(Web document revisions)

:::::

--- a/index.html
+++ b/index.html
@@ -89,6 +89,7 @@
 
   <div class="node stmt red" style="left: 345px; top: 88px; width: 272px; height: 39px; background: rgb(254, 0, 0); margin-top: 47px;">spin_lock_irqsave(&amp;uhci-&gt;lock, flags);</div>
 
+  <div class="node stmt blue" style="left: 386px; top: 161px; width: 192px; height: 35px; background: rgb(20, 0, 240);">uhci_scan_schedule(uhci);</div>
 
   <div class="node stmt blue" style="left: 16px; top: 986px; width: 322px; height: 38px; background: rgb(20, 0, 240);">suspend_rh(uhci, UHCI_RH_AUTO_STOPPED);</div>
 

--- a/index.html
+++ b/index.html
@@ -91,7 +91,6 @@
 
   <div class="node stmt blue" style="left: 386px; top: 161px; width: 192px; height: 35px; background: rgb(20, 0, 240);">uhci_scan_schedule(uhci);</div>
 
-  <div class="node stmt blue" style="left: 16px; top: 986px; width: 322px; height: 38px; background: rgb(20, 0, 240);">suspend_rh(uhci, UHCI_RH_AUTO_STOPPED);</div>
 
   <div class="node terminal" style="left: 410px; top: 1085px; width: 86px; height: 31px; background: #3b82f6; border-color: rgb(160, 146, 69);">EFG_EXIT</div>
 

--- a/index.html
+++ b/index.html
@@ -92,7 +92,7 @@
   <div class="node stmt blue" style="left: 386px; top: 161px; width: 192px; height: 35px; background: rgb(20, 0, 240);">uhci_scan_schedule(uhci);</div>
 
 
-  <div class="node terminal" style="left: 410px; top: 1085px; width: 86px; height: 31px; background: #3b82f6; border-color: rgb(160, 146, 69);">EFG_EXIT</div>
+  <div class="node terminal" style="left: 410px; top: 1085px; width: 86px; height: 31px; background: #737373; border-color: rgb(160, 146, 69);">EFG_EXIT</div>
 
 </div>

:::::

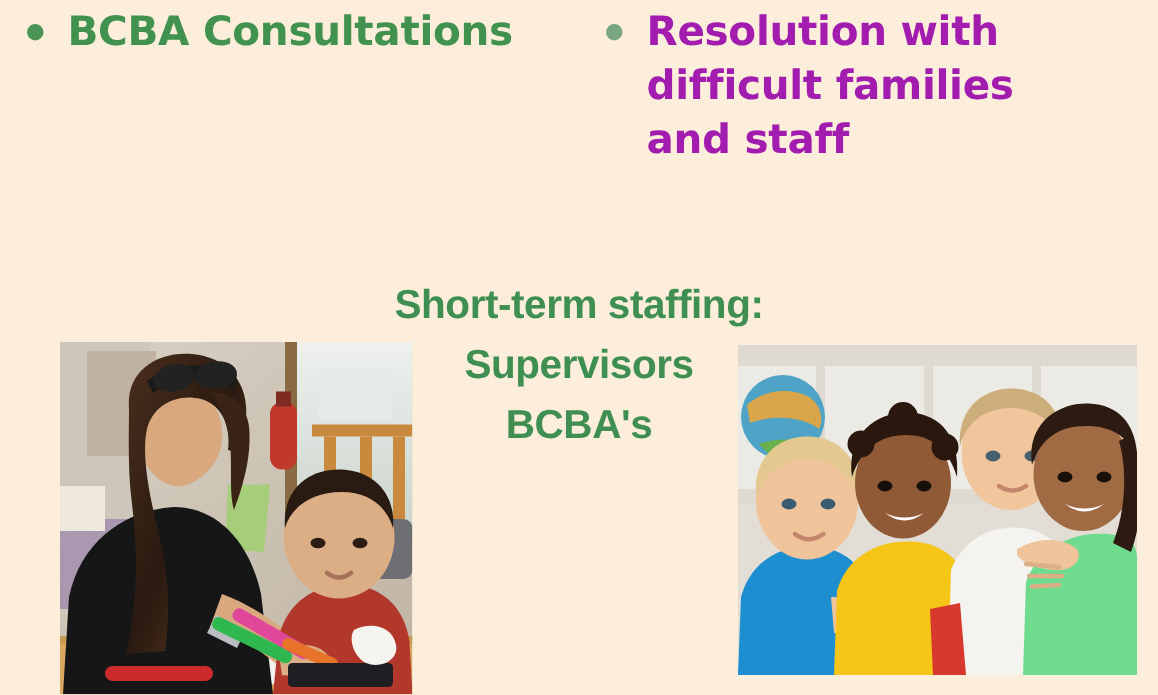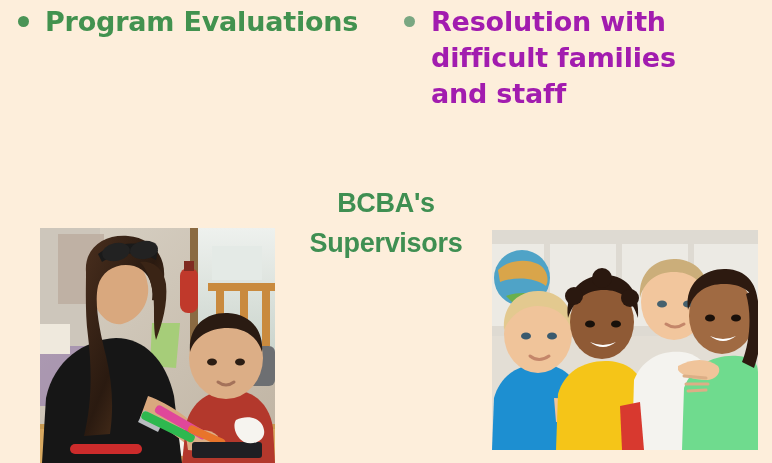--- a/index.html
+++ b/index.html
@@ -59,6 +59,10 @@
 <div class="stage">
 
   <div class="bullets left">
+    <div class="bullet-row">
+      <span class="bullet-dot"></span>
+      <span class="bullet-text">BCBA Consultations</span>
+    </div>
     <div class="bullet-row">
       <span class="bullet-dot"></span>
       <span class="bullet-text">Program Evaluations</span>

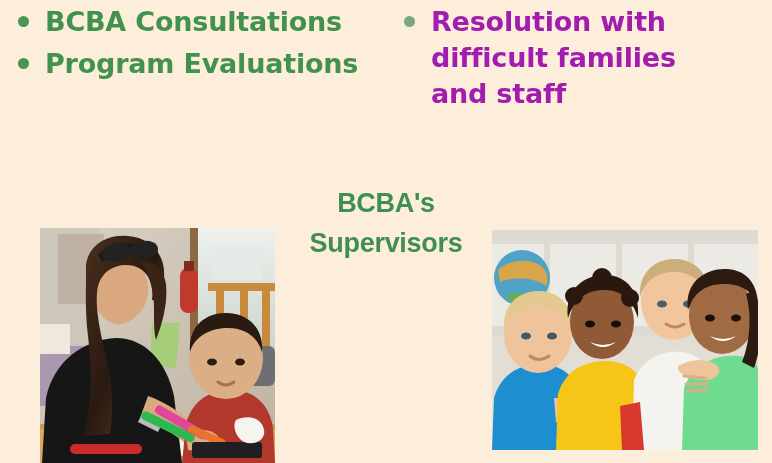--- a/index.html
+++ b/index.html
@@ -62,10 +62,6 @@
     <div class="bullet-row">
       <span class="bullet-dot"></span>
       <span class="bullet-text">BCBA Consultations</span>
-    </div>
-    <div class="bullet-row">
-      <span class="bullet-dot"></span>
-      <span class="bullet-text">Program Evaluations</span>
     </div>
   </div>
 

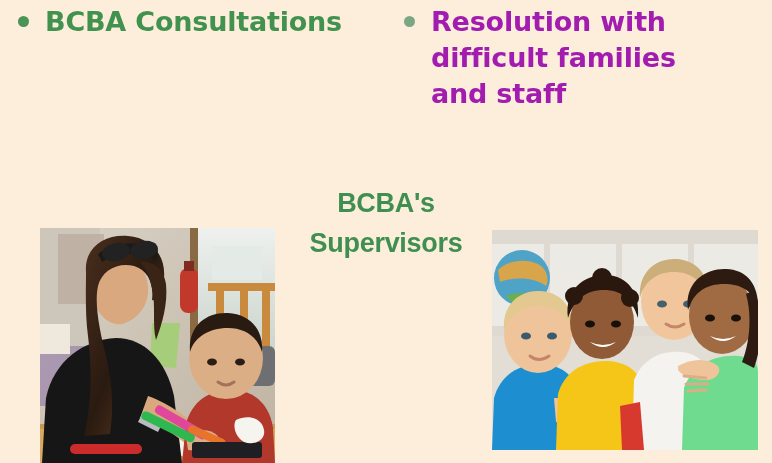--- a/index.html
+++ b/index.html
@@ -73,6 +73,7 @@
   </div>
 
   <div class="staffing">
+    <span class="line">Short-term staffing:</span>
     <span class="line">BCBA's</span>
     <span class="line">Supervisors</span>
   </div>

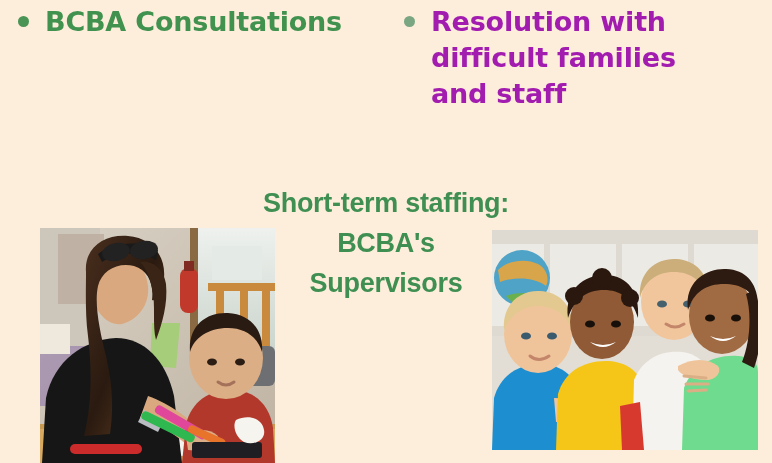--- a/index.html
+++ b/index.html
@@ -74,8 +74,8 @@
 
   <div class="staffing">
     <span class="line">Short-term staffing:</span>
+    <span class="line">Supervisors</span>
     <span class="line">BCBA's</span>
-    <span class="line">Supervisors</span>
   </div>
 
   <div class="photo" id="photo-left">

:::::

#### [WHAT TO DO]
Show each line in the data where the string "Program" appears.

#### [RESPONSE]
       <span class="bullet-text">Program Evaluations</span>
-      <span class="bullet-text">Program Evaluations</span>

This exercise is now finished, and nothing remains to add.